PROBLEM:
Transcribe each entry in full, and leave the images out.

ENTRIES PROVIDED:
-*-*-
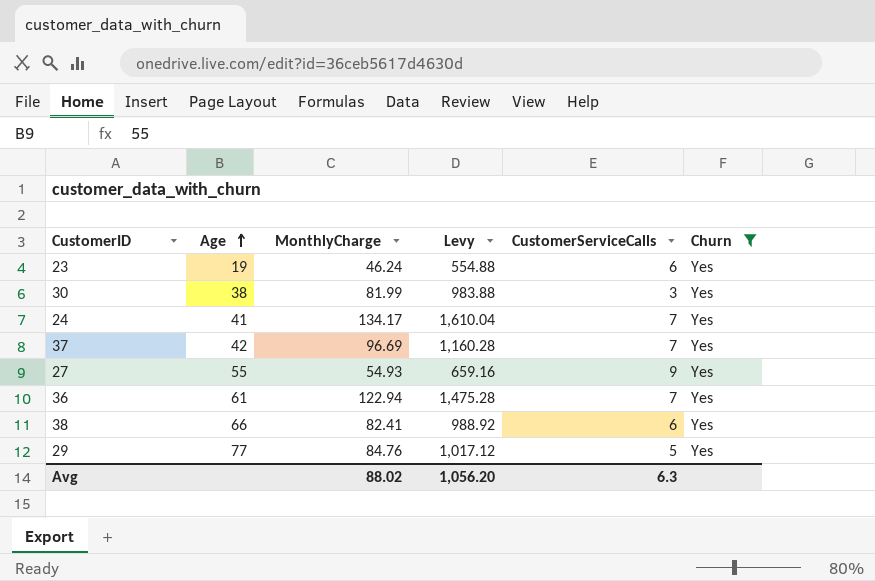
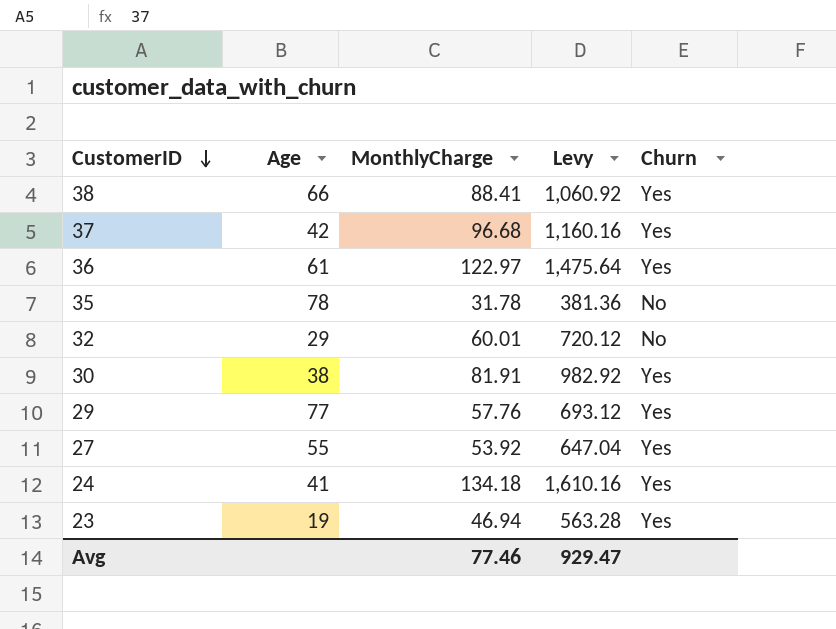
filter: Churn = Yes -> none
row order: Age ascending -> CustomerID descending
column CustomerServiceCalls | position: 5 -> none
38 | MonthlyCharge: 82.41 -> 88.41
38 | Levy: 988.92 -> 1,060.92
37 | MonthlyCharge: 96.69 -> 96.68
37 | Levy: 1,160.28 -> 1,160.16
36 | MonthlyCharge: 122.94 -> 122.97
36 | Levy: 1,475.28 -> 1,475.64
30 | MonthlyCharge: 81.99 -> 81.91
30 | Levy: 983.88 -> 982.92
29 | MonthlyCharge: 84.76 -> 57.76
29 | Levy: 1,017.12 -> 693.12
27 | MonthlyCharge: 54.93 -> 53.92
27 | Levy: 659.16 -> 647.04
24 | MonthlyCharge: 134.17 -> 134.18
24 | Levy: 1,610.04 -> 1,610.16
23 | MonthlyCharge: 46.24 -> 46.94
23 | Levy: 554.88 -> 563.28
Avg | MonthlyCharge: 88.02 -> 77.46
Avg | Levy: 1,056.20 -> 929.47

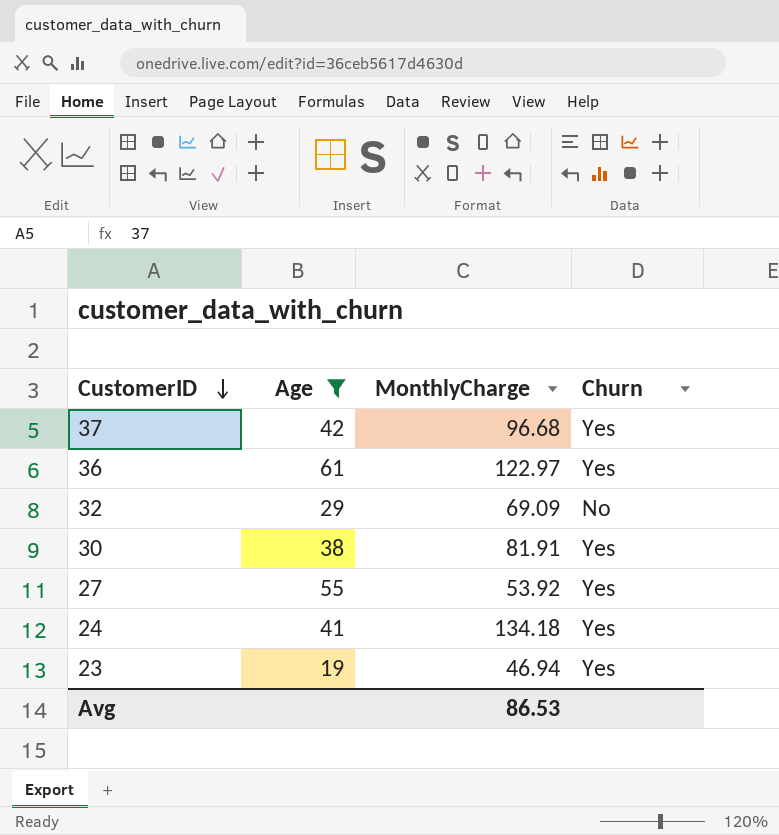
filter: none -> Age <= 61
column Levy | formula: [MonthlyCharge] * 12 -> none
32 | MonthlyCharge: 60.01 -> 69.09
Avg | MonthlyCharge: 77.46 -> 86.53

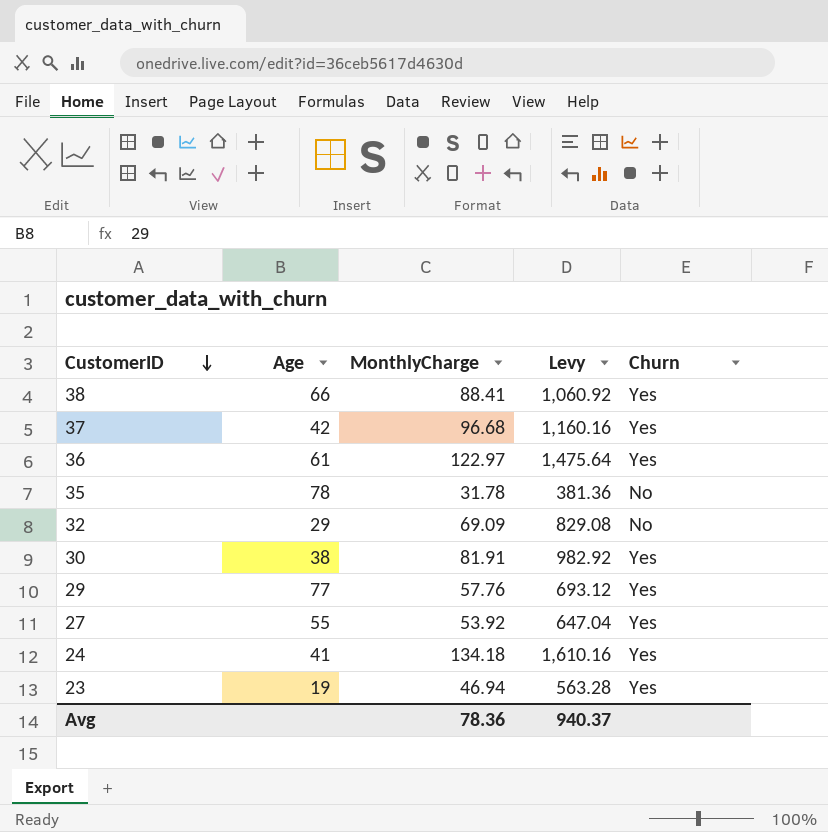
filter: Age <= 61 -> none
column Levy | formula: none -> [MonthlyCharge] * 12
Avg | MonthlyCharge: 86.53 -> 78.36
-*-*-
ANSWER TO THE PROBLEM:
filter: Churn = Yes -> none
row order: Age ascending -> CustomerID descending
column CustomerServiceCalls | position: 5 -> none
38 | MonthlyCharge: 82.41 -> 88.41
38 | Levy: 988.92 -> 1,060.92
37 | MonthlyCharge: 96.69 -> 96.68
37 | Levy: 1,160.28 -> 1,160.16
36 | MonthlyCharge: 122.94 -> 122.97
36 | Levy: 1,475.28 -> 1,475.64
30 | MonthlyCharge: 81.99 -> 81.91
30 | Levy: 983.88 -> 982.92
29 | MonthlyCharge: 84.76 -> 57.76
29 | Levy: 1,017.12 -> 693.12
27 | MonthlyCharge: 54.93 -> 53.92
27 | Levy: 659.16 -> 647.04
24 | MonthlyCharge: 134.17 -> 134.18
24 | Levy: 1,610.04 -> 1,610.16
23 | MonthlyCharge: 46.24 -> 46.94
23 | Levy: 554.88 -> 563.28
Avg | MonthlyCharge: 88.02 -> 77.46
Avg | Levy: 1,056.20 -> 929.47

filter: none -> Age <= 61
column Levy | formula: [MonthlyCharge] * 12 -> none
32 | MonthlyCharge: 60.01 -> 69.09
Avg | MonthlyCharge: 77.46 -> 86.53

filter: Age <= 61 -> none
column Levy | formula: none -> [MonthlyCharge] * 12
Avg | MonthlyCharge: 86.53 -> 78.36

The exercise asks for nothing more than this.